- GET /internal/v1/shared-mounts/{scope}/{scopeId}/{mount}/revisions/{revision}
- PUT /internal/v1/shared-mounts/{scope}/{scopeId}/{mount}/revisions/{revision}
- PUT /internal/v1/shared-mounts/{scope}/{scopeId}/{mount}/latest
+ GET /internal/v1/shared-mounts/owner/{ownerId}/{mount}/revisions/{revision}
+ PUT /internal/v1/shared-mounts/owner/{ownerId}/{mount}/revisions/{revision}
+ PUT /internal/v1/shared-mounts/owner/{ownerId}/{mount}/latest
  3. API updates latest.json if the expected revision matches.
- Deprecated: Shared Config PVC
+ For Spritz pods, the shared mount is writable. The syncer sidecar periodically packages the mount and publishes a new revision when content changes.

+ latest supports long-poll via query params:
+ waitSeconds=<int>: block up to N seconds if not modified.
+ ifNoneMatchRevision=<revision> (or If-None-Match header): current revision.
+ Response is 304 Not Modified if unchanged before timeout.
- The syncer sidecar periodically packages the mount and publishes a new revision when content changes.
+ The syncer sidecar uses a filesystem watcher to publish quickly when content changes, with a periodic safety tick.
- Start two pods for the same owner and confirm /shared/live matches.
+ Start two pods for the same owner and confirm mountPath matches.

****************************************

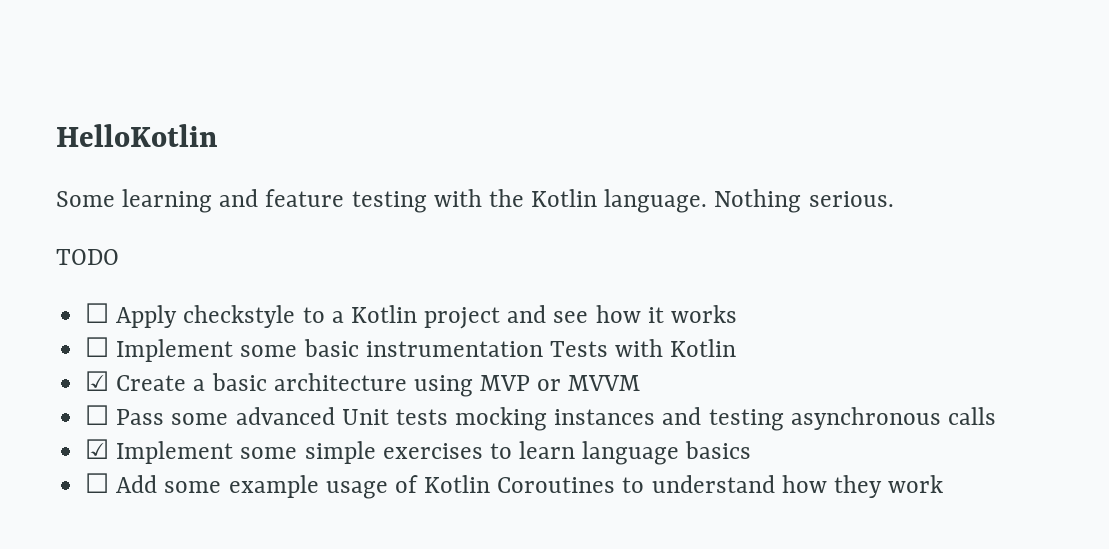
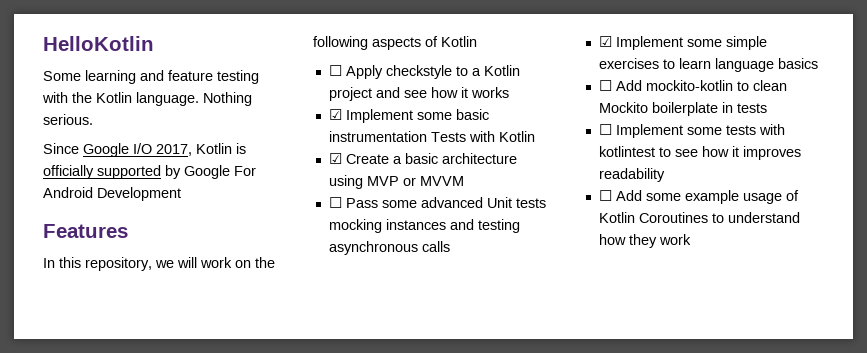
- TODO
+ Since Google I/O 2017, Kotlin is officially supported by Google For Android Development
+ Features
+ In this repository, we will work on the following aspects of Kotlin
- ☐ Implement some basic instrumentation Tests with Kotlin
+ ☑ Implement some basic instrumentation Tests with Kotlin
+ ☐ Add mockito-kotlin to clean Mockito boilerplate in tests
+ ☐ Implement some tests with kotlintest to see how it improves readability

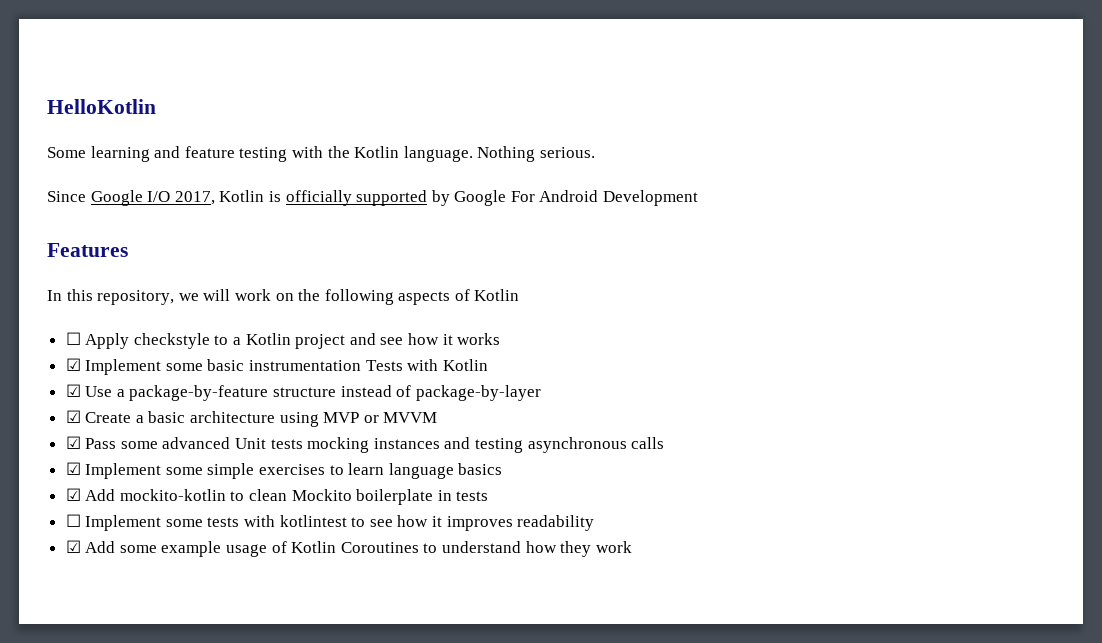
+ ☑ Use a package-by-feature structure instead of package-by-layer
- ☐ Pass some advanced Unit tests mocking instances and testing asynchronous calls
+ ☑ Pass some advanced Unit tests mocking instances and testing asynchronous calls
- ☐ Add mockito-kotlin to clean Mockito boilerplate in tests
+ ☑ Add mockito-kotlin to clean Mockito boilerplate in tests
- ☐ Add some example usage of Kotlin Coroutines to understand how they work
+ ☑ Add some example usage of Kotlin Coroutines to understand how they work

****************************************

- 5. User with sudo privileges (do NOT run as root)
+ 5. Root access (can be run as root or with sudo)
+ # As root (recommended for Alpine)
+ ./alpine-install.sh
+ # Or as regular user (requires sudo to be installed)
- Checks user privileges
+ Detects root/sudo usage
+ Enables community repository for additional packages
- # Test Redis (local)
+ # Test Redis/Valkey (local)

****************************************

Please copy each line of the records above in which the word "usage" can be found.

- ☐ Add some example usage of Kotlin Coroutines to understand how they work
+ ☑ Add some example usage of Kotlin Coroutines to understand how they work
+ Detects root/sudo usage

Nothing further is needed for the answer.